Travelers heading toward Inglewood from Los Angeles, would be heading due south, as the City of Inglewood sits to the very south of Los Angeles, thereby hails from the South Bay region of the greater Los Angeles area. As of 2010 Census data, its population stood at 109,673; nevertheless, it may not be the number of people that make up the city’s appeal—what’s so appealing about Inglewood? If you really delve into the heart and soul of this "little-big" city near to Los Angeles, what you’ll find is that Inglewood is home to, among others, an endless list of notable celebrities, athletes and entertainers (specifically, Brain Wilson of The Beach Boys, Jim Lefebvre, major league baseball manager, and more importantly, Tyra Banks, world famous fashion model and television personality).
Alas, the City of Carson, CA sits a tad bit outside of the eight mile periphery zone, but for purposes of this article, highlighting great cities near to Los Angles, Carson City does, indeed, make the list. Primarily known as a suburb sandwich between downtown Los Angles and LAX, the city’s world-renown international airport, Carson, as compared to other cities on the list, is considered to be fairly young. To be exact, incorporated on February 20, 1968, Carson is the youngest municipality in the South Bay region of Metropolitan Los Angeles. Nonetheless, this hasn’t stopped the city from gaining notoriety among its peers, especially amid young adult travelers as a premier student traveling destination. In fact, Carson is home to California State University, Dominguez Hills (CSUDH), which is a major commuter school, primarily for minority students from L.A. County’s surrounding communities. Today the school is among the most racially diverse campuses in the United States.
What else can be said about Compton, other than all the negative press that has been portrayed on the news…Is Compton’s bad rep justified? Maybe…maybe not. But what isn’t predispose to speculation is the very fact that Compton, CA is, indeed, within close proximity to Downtown Los Angeles and that it does have a history of gangs and gang-related violence, particularly in the decades of the late 80s and early 90s. Perhaps in an odd twist of economic faith, today’s Compton has seen an economic revitalization: Ever heard of the grocery chain Ralphs, what about Food 4 less? Recently designated as an “Entrepreneurial Hot Spot” by Cognetics, Inc., an independent economic research firm, today’s Compton appears to have learned from yesterday’s mistakes, going on to make the national list for best places to start and grow a business, ranking 2nd overall in Los Angeles County out of a field of 88 cities.

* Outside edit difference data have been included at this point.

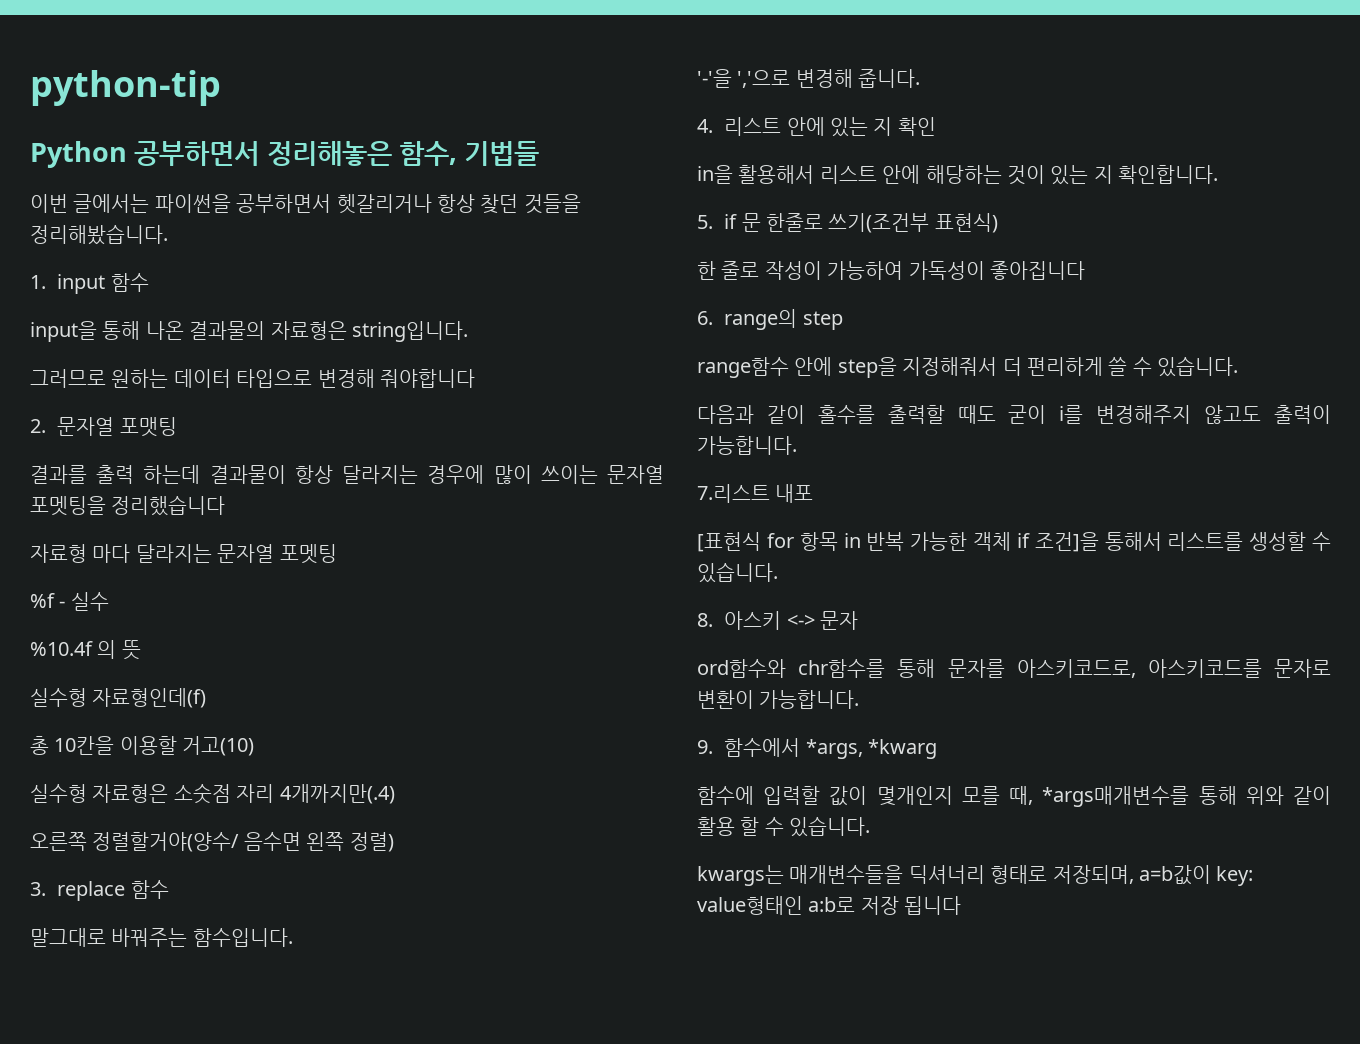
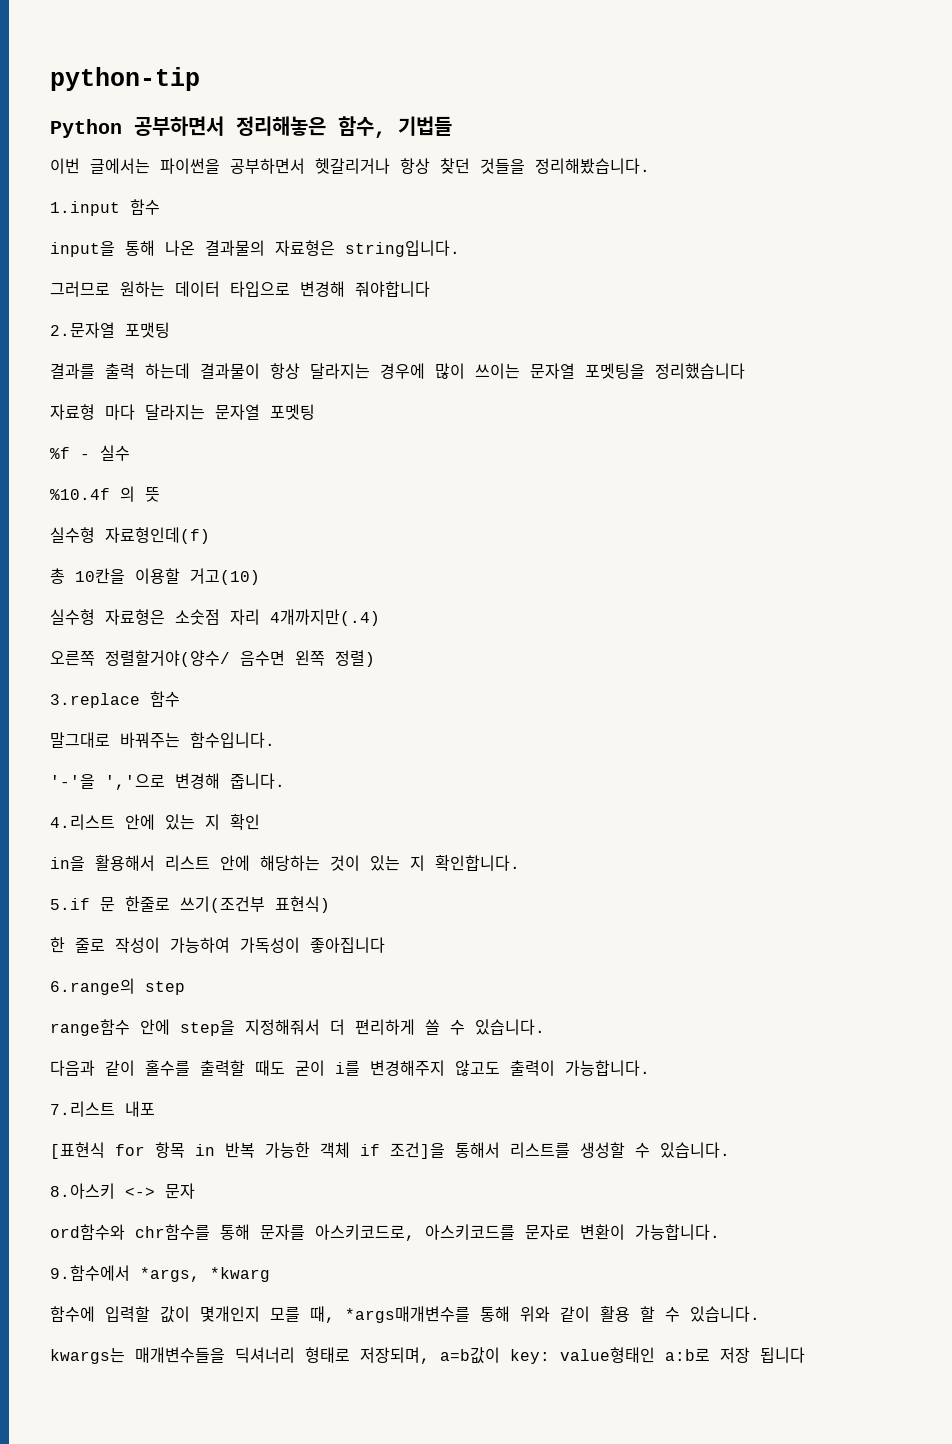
[30,274,106,294] 1. input -> [50,201,120,216] 1.input
[30,417,115,436] 2. 문자열 -> [50,322,115,338] 2.문자열
[30,881,126,901] 3. replace -> [50,693,140,708] 3.replace
[697,117,782,136] 4. 리스트 -> [50,814,115,830] 4.리스트
[697,214,738,229] 5. if -> [50,898,90,910] 5.if
[697,309,798,330] 6. range의 -> [50,978,135,995] 6.range의
[697,611,782,630] 8. 아스키 -> [50,1183,115,1199] 8.아스키
[697,738,801,757] 9. 함수에서 -> [50,1265,130,1281] 9.함수에서

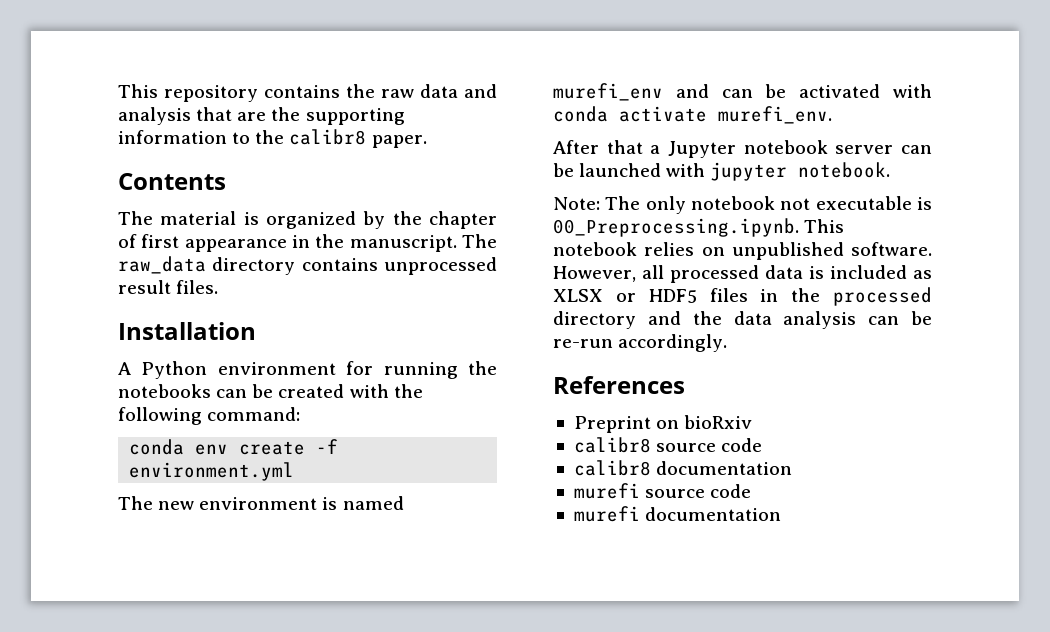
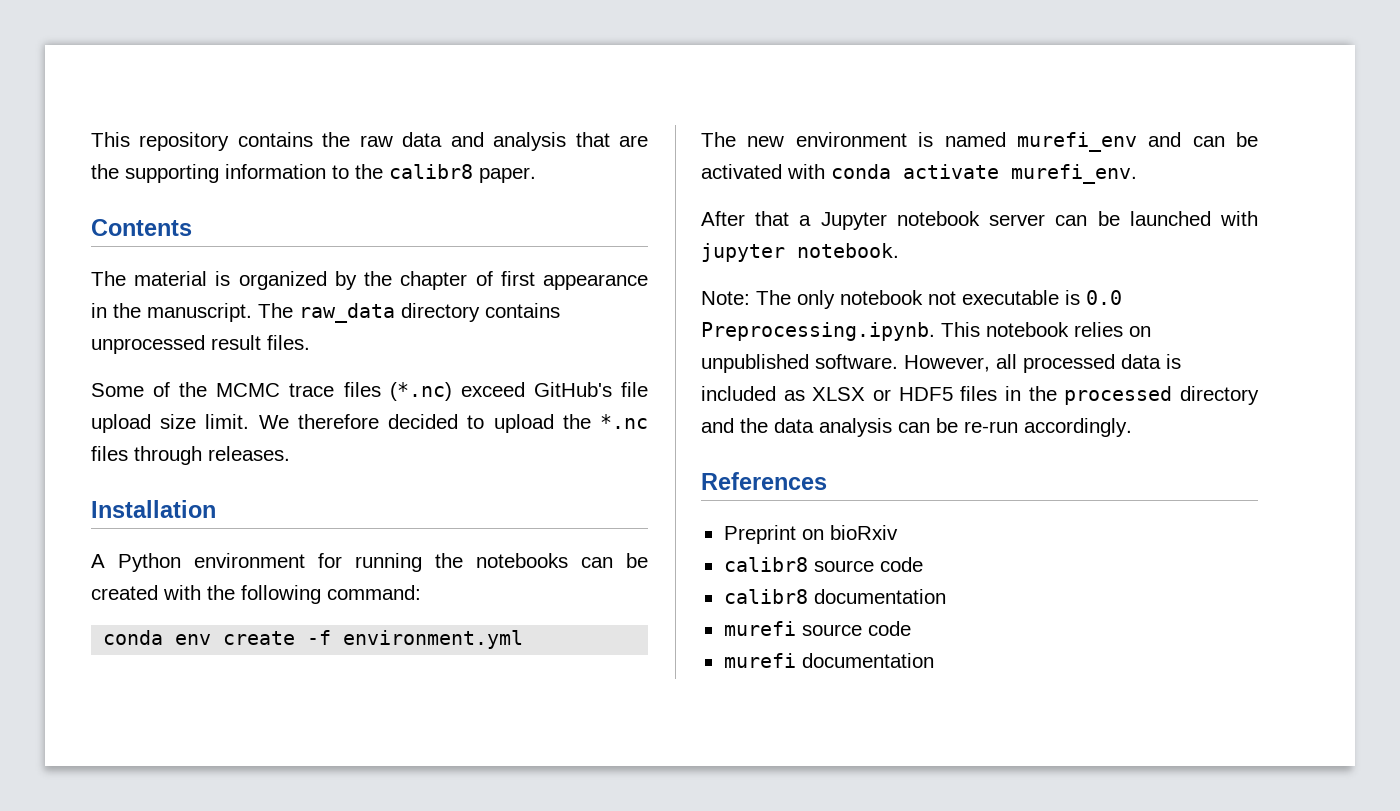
(219, 287) none -> [91,382,648,401] [91,414,648,433] [91,446,290,465] // Some of the MCMC trace files (*.nc) exceed GitHub's file upload size limit. We therefore decided to upload the *.nc files through releases.
[553,218,799,237] 00_Preprocessing.ipynb. -> [1086,290,1122,305] [701,322,935,341] 0.0 Preprocessing.ipynb.

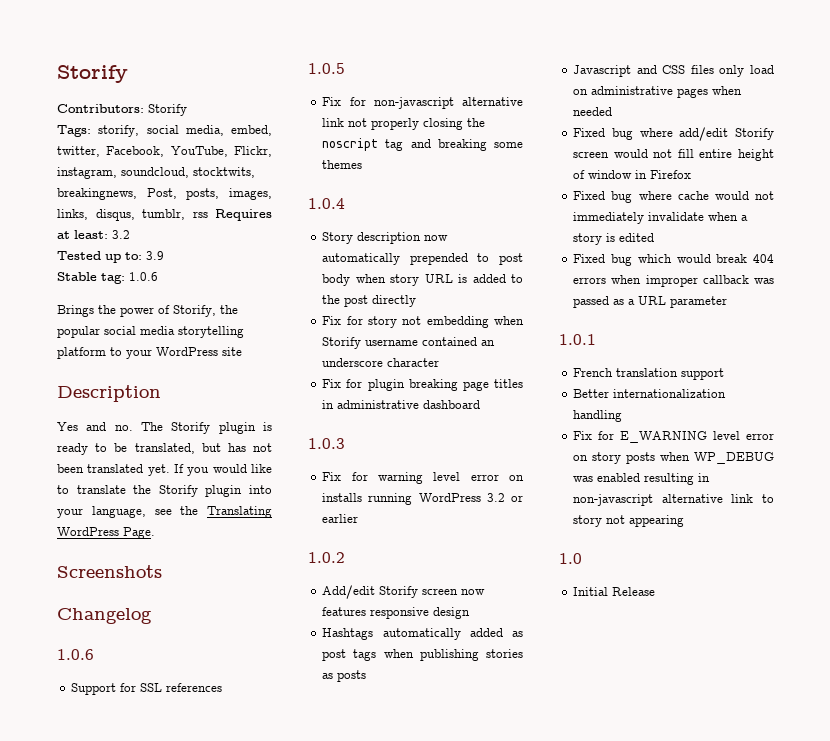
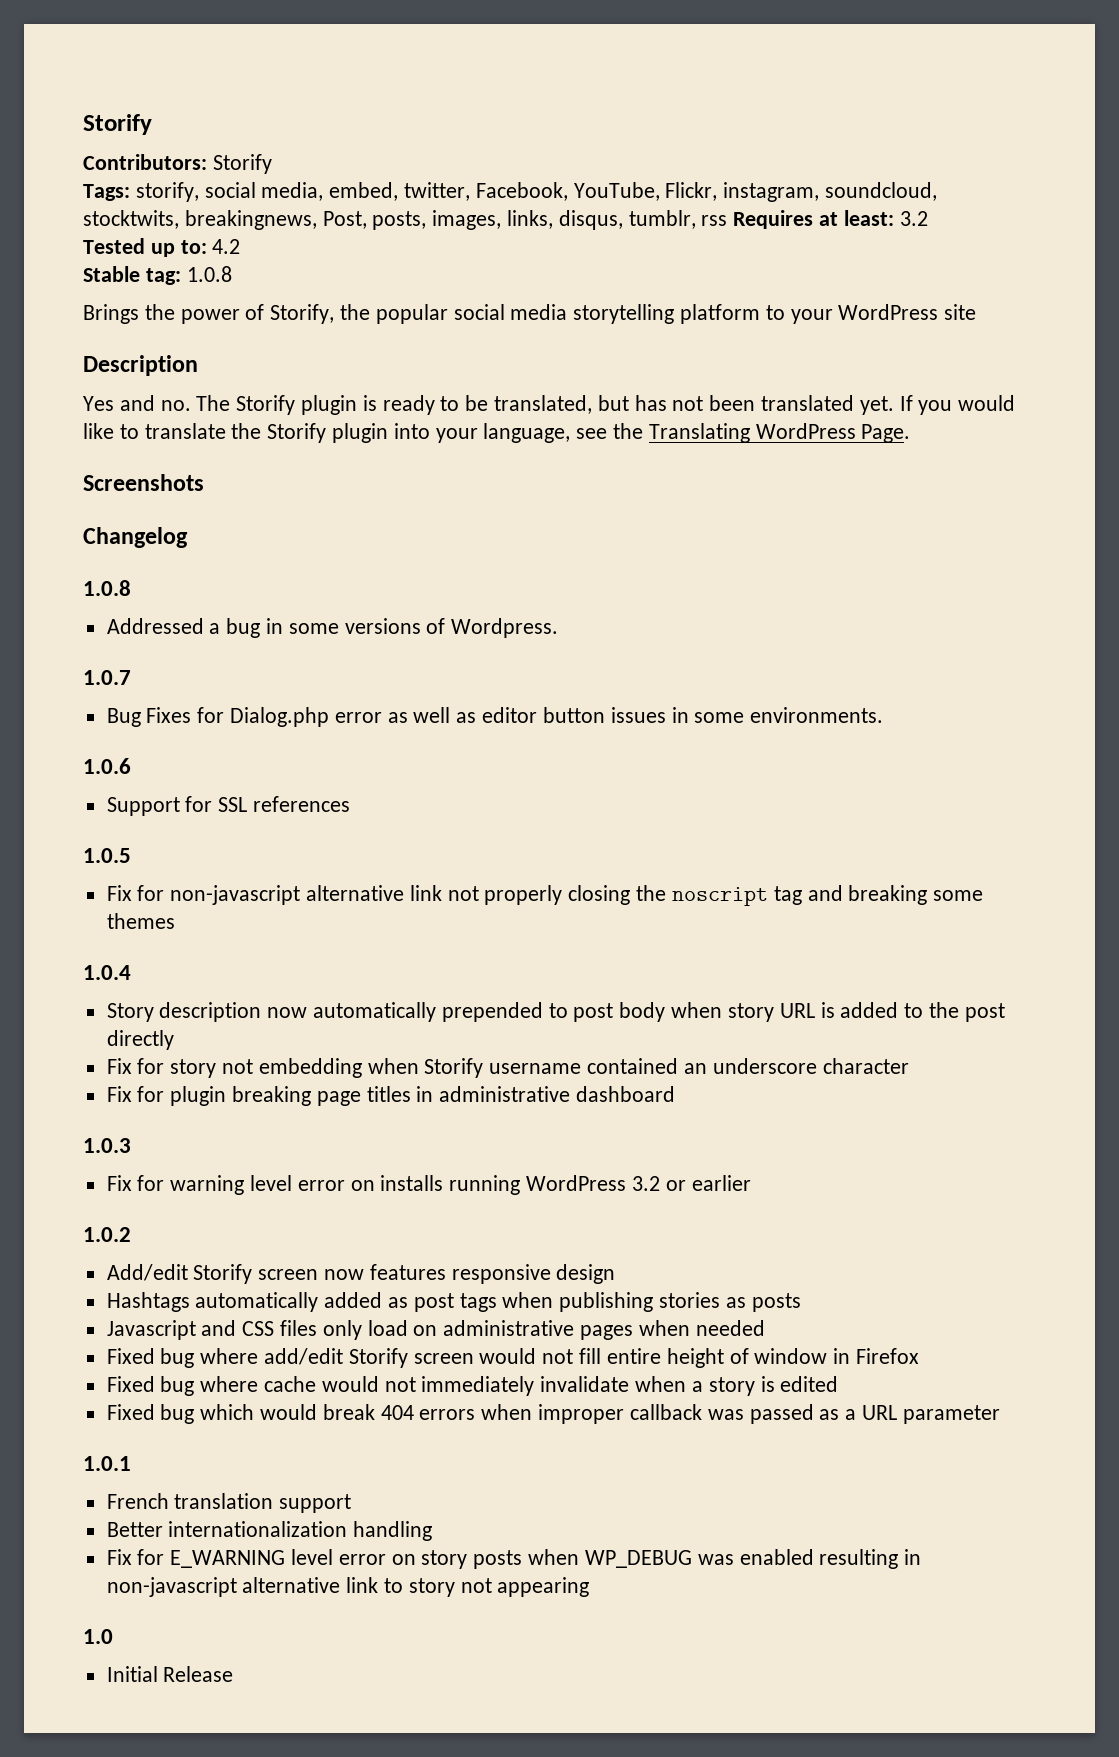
[146,251,164,260] 3.9 -> [212,239,241,254] 4.2
[129,272,158,281] 1.0.6 -> [186,266,232,282] 1.0.8
(152, 616) none -> [83,580,131,596] [106,618,559,638] [83,670,131,685] [106,707,884,727] // 1.0.8 // Addressed a bug in some versions of Wordpress. // 1.0.7 // Bug Fixes for Dialog.php error as well as editor button issues in some environments.

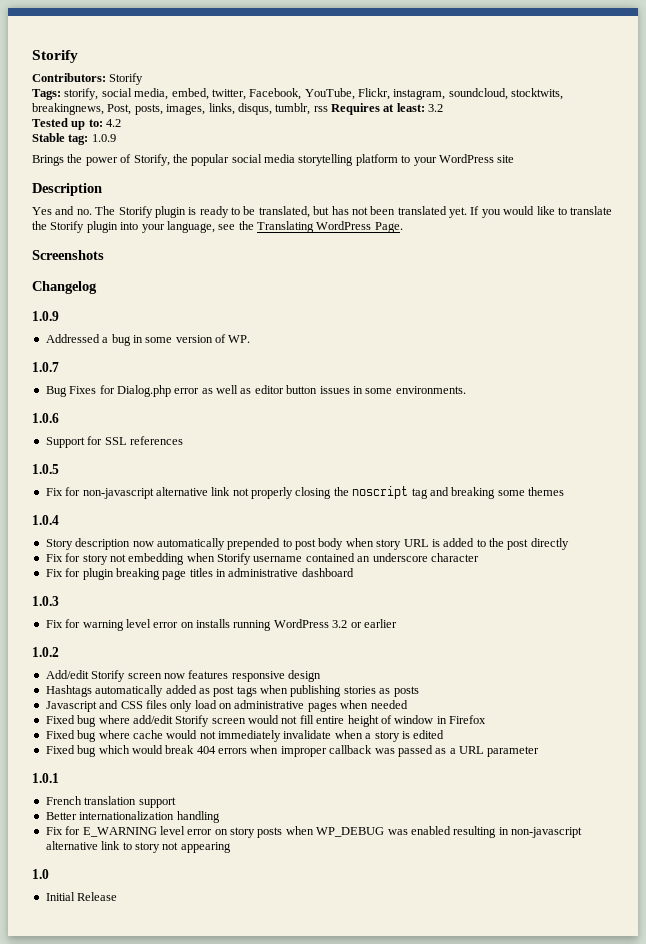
[186,266,232,282] 1.0.8 -> [91,134,116,142] 1.0.9
[83,580,131,596] 1.0.8 -> [32,311,59,321] 1.0.9
[344,618,559,638] versions of Wordpress. -> [175,334,251,343] version of WP.

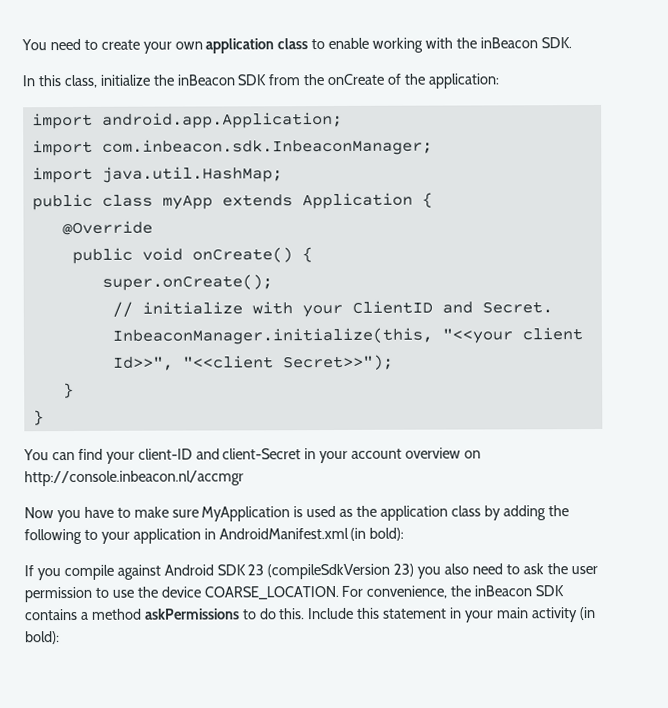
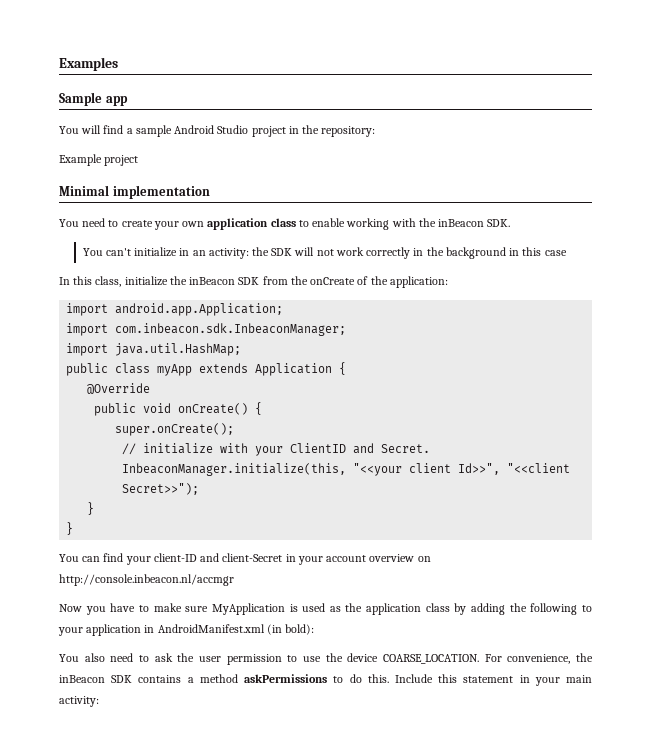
(21, 45) none -> [59,57,118,71] [59,92,128,106] [59,125,376,137] [59,154,139,166] [59,185,210,199] Examples // Sample app // You will find a sample Android Studio project in the repository: // Example project // Minimal implementation //
(572, 43) none -> [82,247,567,259] // You can't initialize in an activity: the SDK will not work correctly in the background in this case
[24,563,442,581] If you compile against Android SDK 23 (compileSdkVersion 23) you -> [59,654,79,662] You
[530,606,596,623] [25,631,60,645] activity (in bold): -> [59,696,99,707] activity:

The overall greatness of the City of Los Angeles could be the sum of its smaller surrounding cities, which in this case includes eight great smaller California cities with close ties to its bigger sibling. Any "would-be" traveler to this California metropolis, simply known as L.A., must first understand that the key to truly enjoying a jaunt to the City of Los Angeles, whether it’s for pleasure or business, may lie in venturing off into some of city’s smaller enclaves, thereby discovering what it truly means to “live in L.A.”